Der Kapitän versprach für die etwa zehn- bis vierzehntägige Reise nach New York dem jugendlichen Heizer einen Lohn von acht Dollar, und man war sehr bald handelseinig. Beim Abschied von dem braven Gomez steckte dieser noch in aller Geschwindigkeit seinem Schützling ein paar spanische Goldmünzen in die Hand und wünschte ihm alles mögliche Gute. Sein » addio, mi figlio!« war mit ziemlich unsicherer Stimme gesprochen, und auch Robert drückte wiederholt die Hand des Mannes, der ihn in schwerer Krankheit treulich gepflegt, und dessen fester Arm ihm das Leben gerettet hatte.

Addio,Addio!– –

Robert sah ihm nach, so lange seine Gestalt auf der Hafenmauer dem Blicke erreichbar blieb.

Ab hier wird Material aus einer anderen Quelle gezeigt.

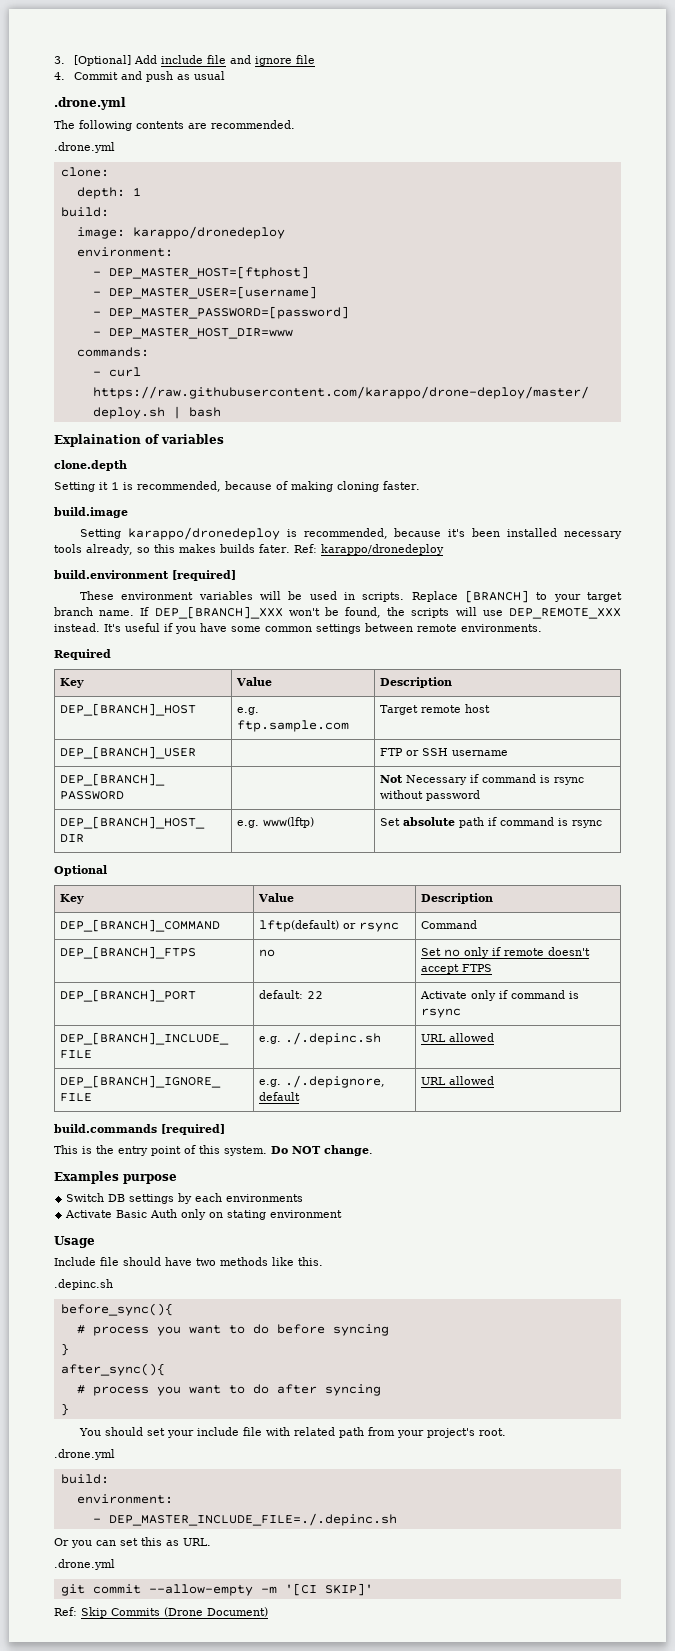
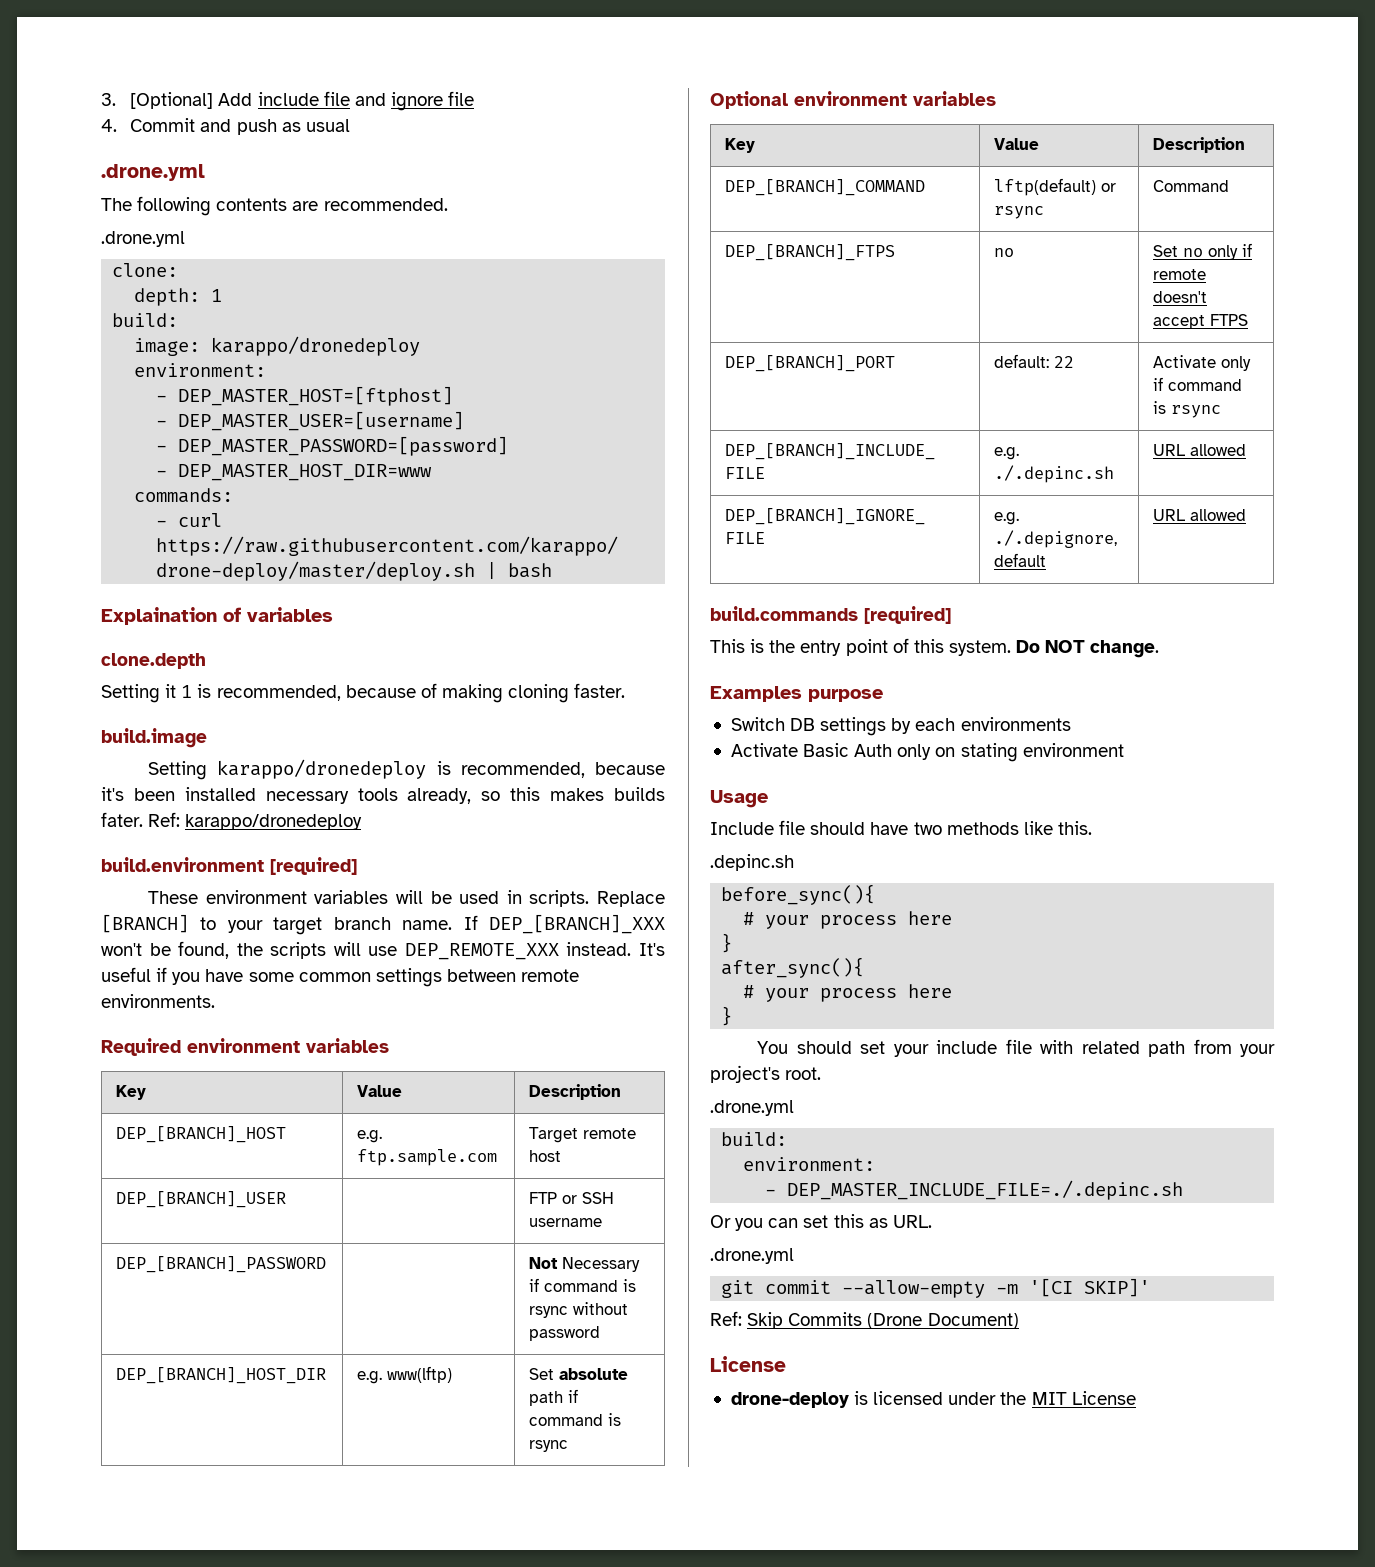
(111, 654) none -> [187,1038,389,1053] environment variables
(107, 870) none -> [794,91,996,106] environment variables
[92,1324,389,1336] [60,1343,69,1356] [60,1363,165,1376] [76,1384,381,1396] process you want to do before syncing // } // after_sync(){ // # process you want to do after syncing -> [765,911,953,929] [721,933,733,953] [721,957,865,978] [743,984,953,1002] your process here // } // after_sync(){ // # your process here
(268, 1612) none -> [710,1356,786,1372] [730,1391,1136,1408] // License // drone-deploy is licensed under the MIT License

Wenn auch ein bürgerlich Verfemter und Ausgestoßener, hatte doch der Spanier ein warmes Herz, und das sicherte ihm die dankbare Zuneigung des Knaben. – – –

Nach kaum zwei Stunden verließ der Dampfer den Hafen, und Robert stand mit der Schaufel in der Hand vor der glühenden Feuerstätte, um jetzt ein sehr saures Stückchen Brot zu essen, das ihm im Anfang nach dem Schlaraffenleben auf der paradiesischen Insel zwar nicht so recht munden wollte, das er aber doch trotz blutender, mit Schwielen bedeckter Hände und schlafloser Nächte dem Aufenthalt unter Spitzbuben tausendfältig vorzog.